● WHAT THE TASK ASKS: Which lines of the entries hold the string "flogo"? Copy each one.

● DATA PROVIDED:
########

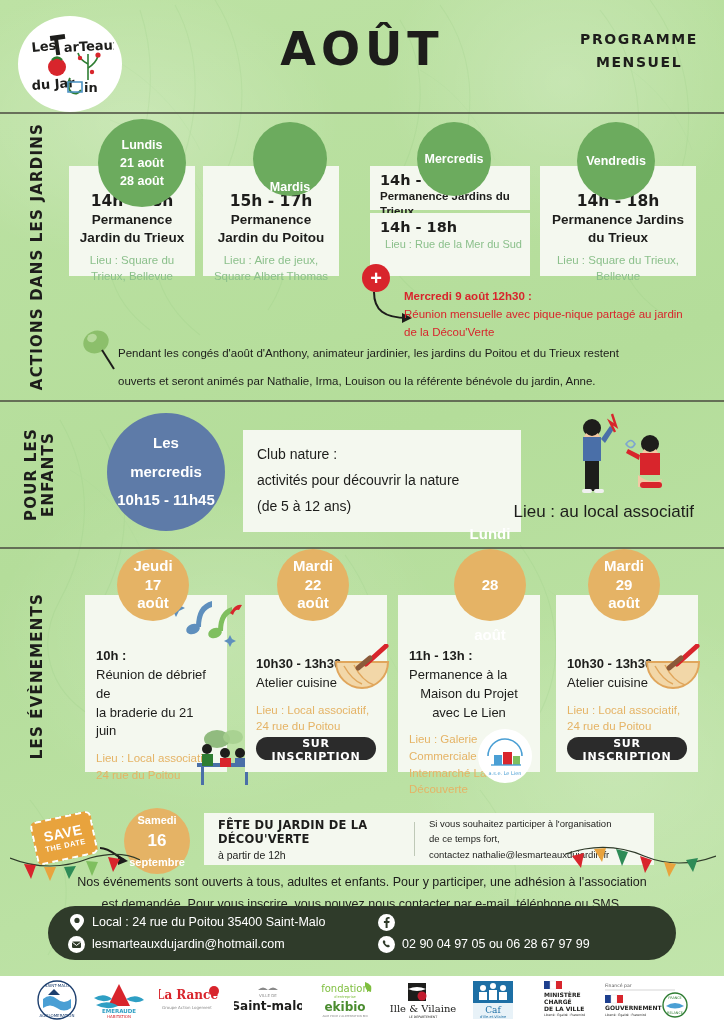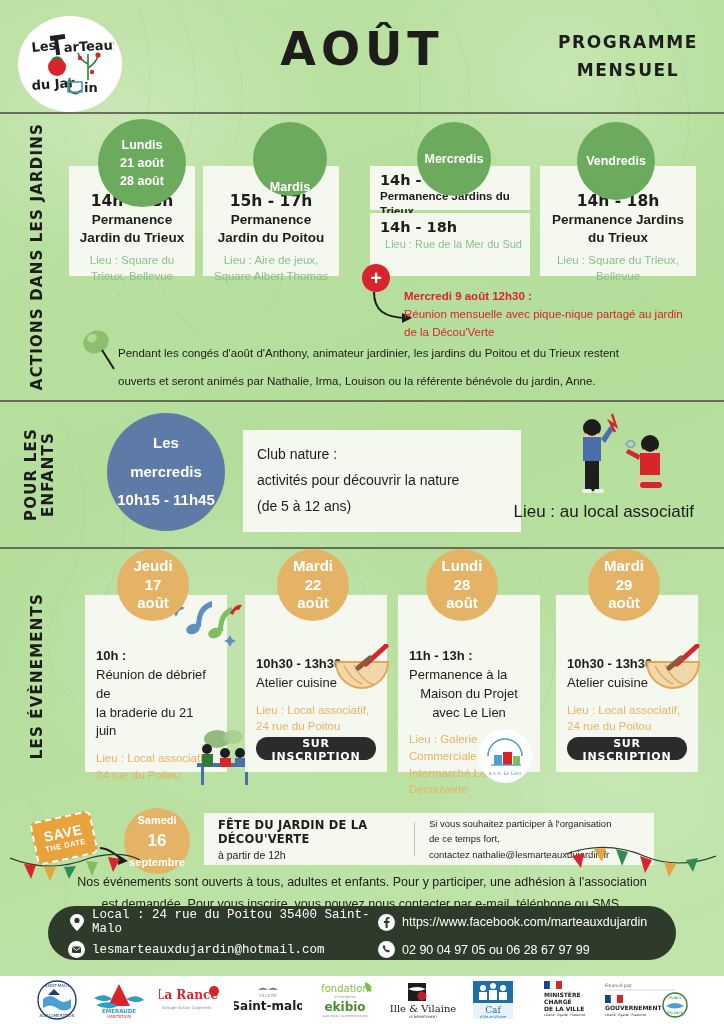--- a/index.html
+++ b/index.html
@@ -35,21 +35,21 @@
   }
   .logo-badge svg { display:block; }
   .month-title {
     position: absolute; left: 0; right: 0; top: 22px;
     text-align: center; font-size: 46px; font-weight: 700;
     letter-spacing: 5px; color: #1d1d1b;
     font-family: "DejaVu Sans", sans-serif;
   }
   .programme {
     position: absolute; right: 26px; top: 28px; text-align: center;
-    font-size: 17px; font-weight: 700; letter-spacing: 1.6px; line-height: 1.65;
+    font-size: 14px; font-weight: 700; letter-spacing: 1.6px; line-height: 1.65;
     color: #1d1d1b; font-family: "DejaVu Sans", sans-serif;
   }
 
   
   .divider { height: 2px; background: #4a4a3f; opacity: .75; margin: 0 0 0 0; }
   .section { position: relative; }
   .vlabel {
     position: absolute; left: 22px; top: 0; bottom: 0;
     display: flex; align-items: center; justify-content: center;
     width: 30px;
@@ -170,21 +170,21 @@
   .contact {
     position: absolute; left: 48px; top: 2px; width: 628px; height: 54px;
     background: #2f3b2a; border-radius: 27px; color: #fff;
     display: flex; flex-direction: column; justify-content: center;
     padding: 0 20px; gap: 5px;
   }
   .c-row { display: flex; align-items: center; font-size: 12.5px; }
   .c-item { display: flex; align-items: center; gap: 7px; }
   .c-ico { width: 17px; height: 17px; flex: 0 0 17px; display:flex; align-items:center; justify-content:center; }
   .c-ico svg { display:block; }
-  .c-item.a { width: 310px; font-family: Liberation Mono, monospace; }
+  .c-item.a { width: 310px; }
 
   
   .footer {
     position: absolute; left: 0; right: 0; bottom: 0; height: 48px;
     background: #ffffff; display: flex; align-items: center;
     justify-content: center; gap: 13px; padding: 0 24px;
   }
   .flogo { display:flex; align-items:center; justify-content:center; height: 42px; }
   .flogo svg { display:block; }
 </style>
@@ -420,21 +420,21 @@
       <button class="ev-btn">SUR INSCRIPTION</button>
     </div>
     <svg style="position:absolute; left:330px; top:95px;" width="66" height="54">
       <path d="M6 18 h52 a26 26 0 0 1 -52 0z" fill="#f2d7a8" stroke="#e0a65c" stroke-width="2"></path>
       <path d="M14 22 q8 14 18 18" stroke="#e0a65c" stroke-width="1.5" fill="none"></path>
       <path d="M24 21 q8 16 20 20" stroke="#e0a65c" stroke-width="1.5" fill="none"></path>
       <path d="M36 20 L56 2" stroke="#d8252c" stroke-width="5" stroke-linecap="round"></path>
       <path d="M28 24 L40 14" stroke="#8a5a3a" stroke-width="5" stroke-linecap="round"></path>
     </svg>
 
-    <div class="ev-circle" style="left:426px;">
+    <div class="ev-circle" style="left:454px;gap:32px;">
       <div>Lundi</div>
       <div>28</div>
       <div>août</div>
     </div>
     <div class="ev-card" style="left:398px;">
       <div class="ev-time" style="margin-top:40px;">11h - 13h :</div>
       <div class="ev-time" style="font-weight:400;">Permanence à la</div>
       <div class="ev-time" style="font-weight:400;text-align:center;">Maison du Projet avec Le Lien</div>
       <div class="ev-lieu">Lieu : Galerie Commerciale</div>
       <div class="ev-lieu" style="margin-top:0;">Intermarché La Découverte</div>
@@ -537,21 +537,20 @@
           </span>
           <span>Local : 24 rue du Poitou 35400 Saint-Malo</span>
         </div>
         <div class="c-item">
           <span class="c-ico">
             <svg width="17" height="17" viewBox="0 0 17 17">
                 <circle cx="8.5" cy="8.5" r="8.5" fill="#fff"></circle>
                 <path d="M9.6 14V9h1.7l.3-2H9.6V5.8c0-.6.2-1 1-1h1V3.1c-.2 0-.8-.1-1.5-.1-1.5 0-2.5.9-2.5 2.6V7H5.9v2h1.7v5z" fill="#2f3b2a"></path>
               </svg>
           </span>
-          <span>https://www.facebook.com/marteauxdujardin</span>
         </div>
       </div>
       <div class="c-row">
         <div class="c-item a">
           <span class="c-ico">
             <svg width="17" height="17" viewBox="0 0 17 17">
                 <circle cx="8.5" cy="8.5" r="8.5" fill="#fff"></circle>
                 <rect x="4" y="5.5" width="9" height="6.4" rx="1.2" fill="#2f3b2a"></rect>
                 <path d="M4.3 6.2 L8.5 9.4 L12.7 6.2" stroke="#fff" stroke-width="1" fill="none"></path>
               </svg>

########

● TASK RESPONSE:
   .flogo { display:flex; align-items:center; justify-content:center; height: 42px; }
   .flogo svg { display:block; }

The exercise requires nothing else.